▶ _Revision comparison data_:
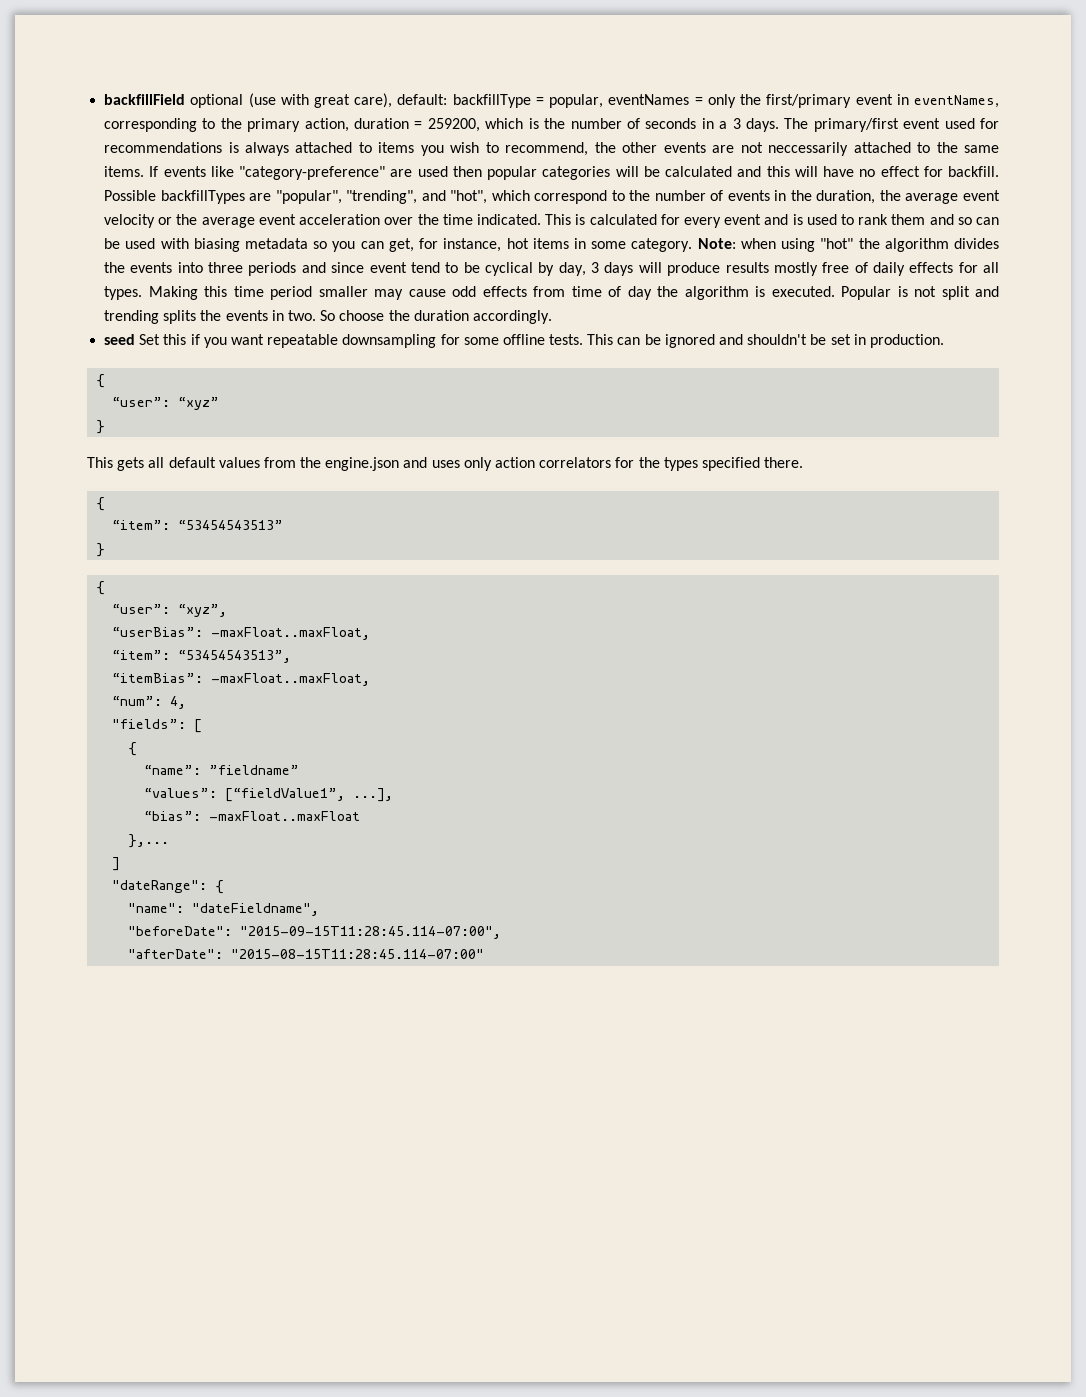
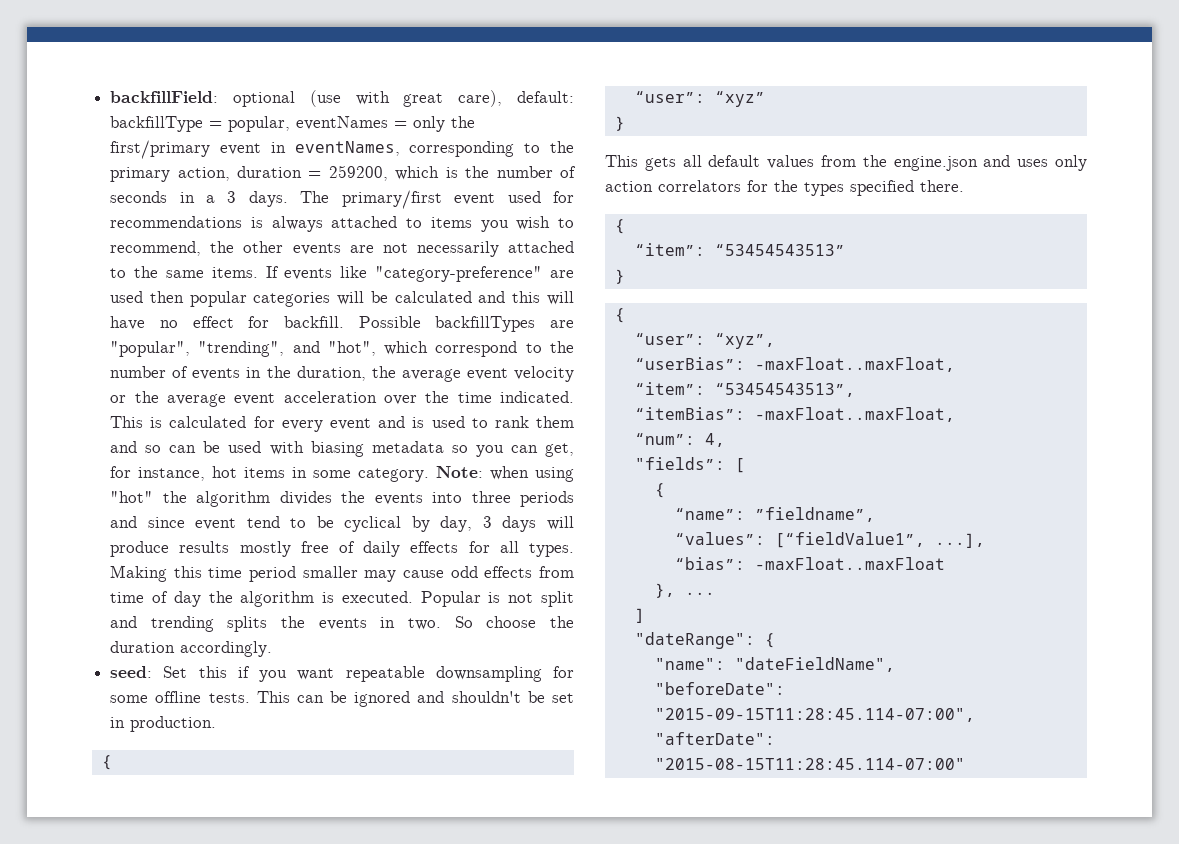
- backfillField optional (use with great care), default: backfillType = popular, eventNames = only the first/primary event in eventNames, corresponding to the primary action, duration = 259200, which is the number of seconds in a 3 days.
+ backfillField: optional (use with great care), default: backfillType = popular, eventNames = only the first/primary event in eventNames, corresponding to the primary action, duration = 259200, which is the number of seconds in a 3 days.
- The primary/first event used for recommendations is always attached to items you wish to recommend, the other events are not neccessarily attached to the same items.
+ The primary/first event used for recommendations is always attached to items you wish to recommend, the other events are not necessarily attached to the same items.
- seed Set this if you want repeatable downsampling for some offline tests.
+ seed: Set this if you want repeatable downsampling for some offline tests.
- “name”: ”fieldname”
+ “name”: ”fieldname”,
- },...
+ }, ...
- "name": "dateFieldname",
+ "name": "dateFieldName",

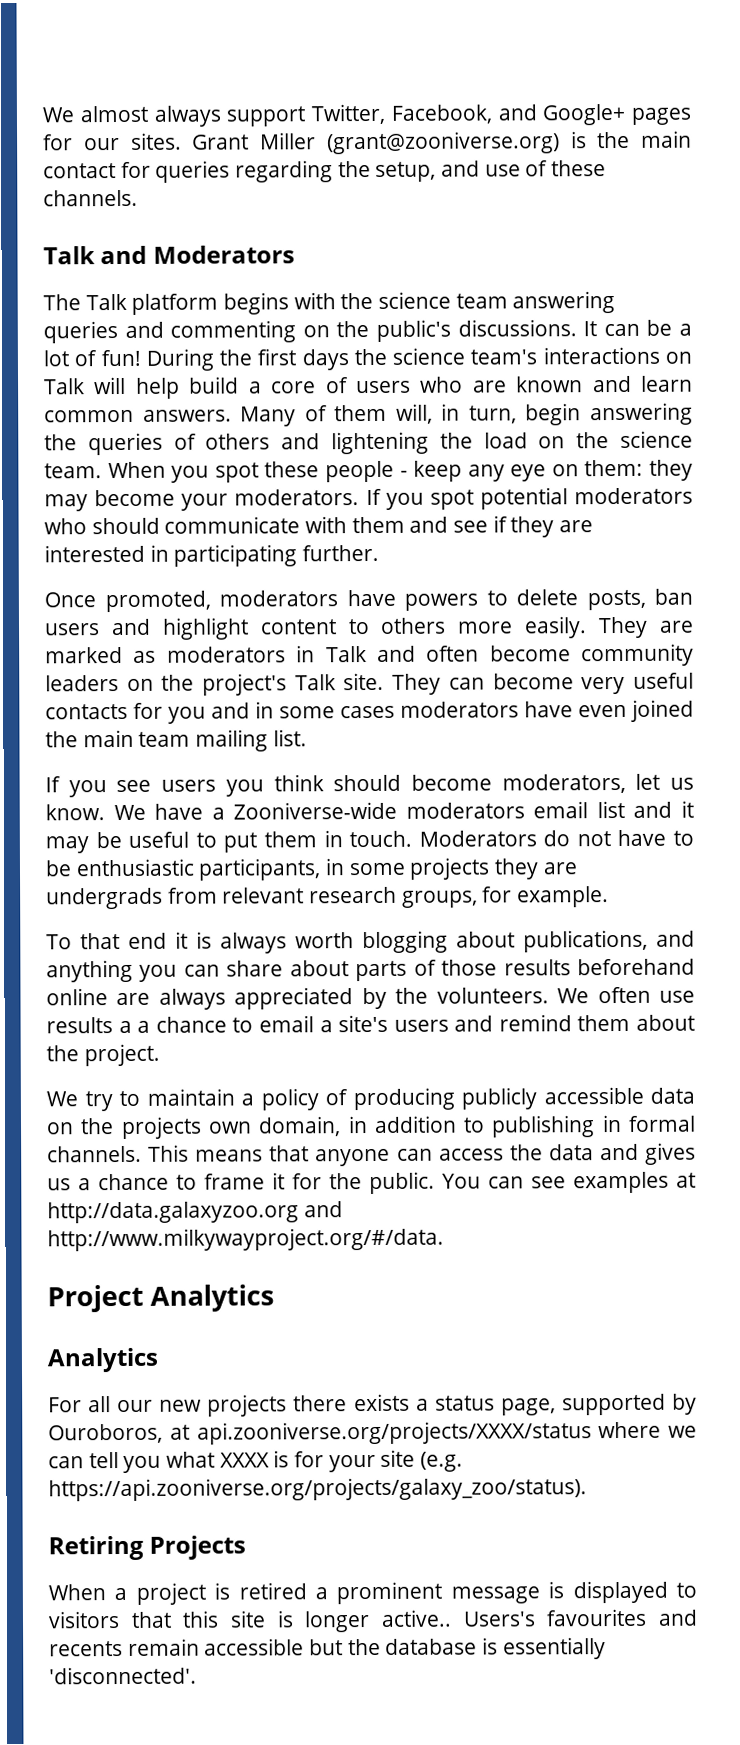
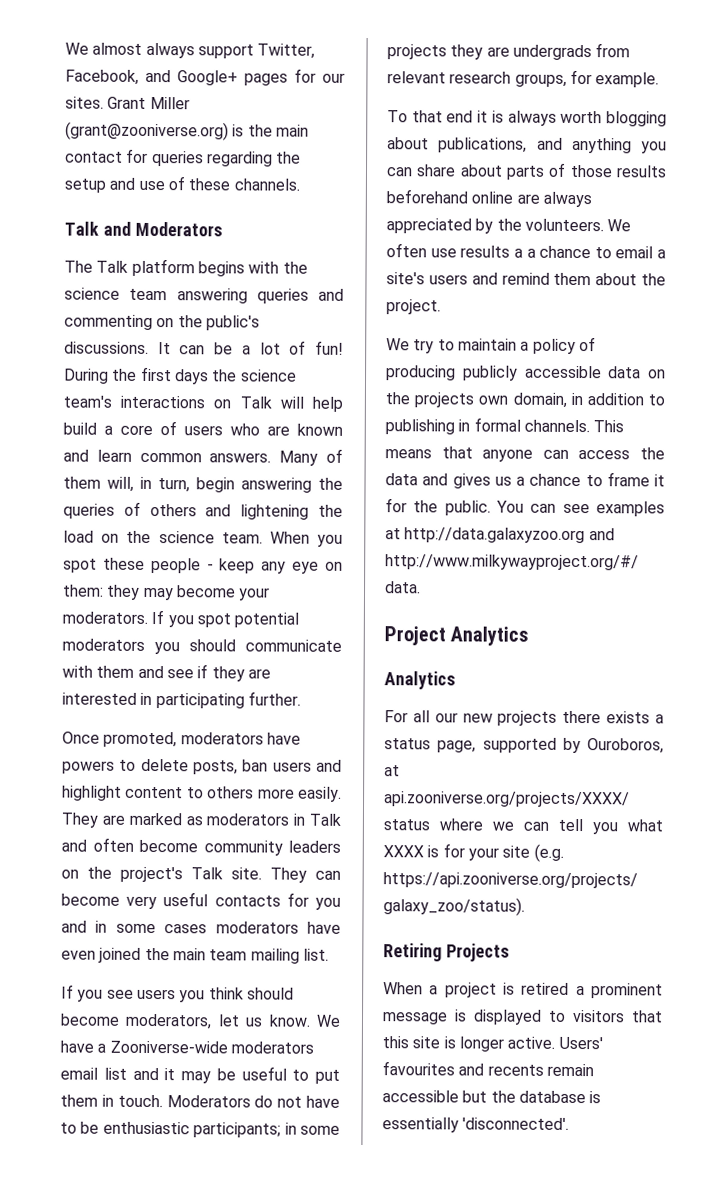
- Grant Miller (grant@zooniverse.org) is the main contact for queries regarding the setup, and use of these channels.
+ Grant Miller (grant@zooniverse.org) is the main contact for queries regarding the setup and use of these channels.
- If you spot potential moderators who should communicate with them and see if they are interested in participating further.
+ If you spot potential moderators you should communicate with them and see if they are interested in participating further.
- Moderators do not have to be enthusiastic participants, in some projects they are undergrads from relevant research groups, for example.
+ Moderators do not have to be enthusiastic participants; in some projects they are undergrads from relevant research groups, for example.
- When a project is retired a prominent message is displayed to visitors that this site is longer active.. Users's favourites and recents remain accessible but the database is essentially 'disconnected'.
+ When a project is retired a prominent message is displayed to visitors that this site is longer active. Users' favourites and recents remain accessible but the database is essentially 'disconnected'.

▶ _Activity_:
Taking the records above as input, show every line in which the word "Miller" is present.

▶ _Final answer_:
- Grant Miller (grant@zooniverse.org) is the main contact for queries regarding the setup, and use of these channels.
+ Grant Miller (grant@zooniverse.org) is the main contact for queries regarding the setup and use of these channels.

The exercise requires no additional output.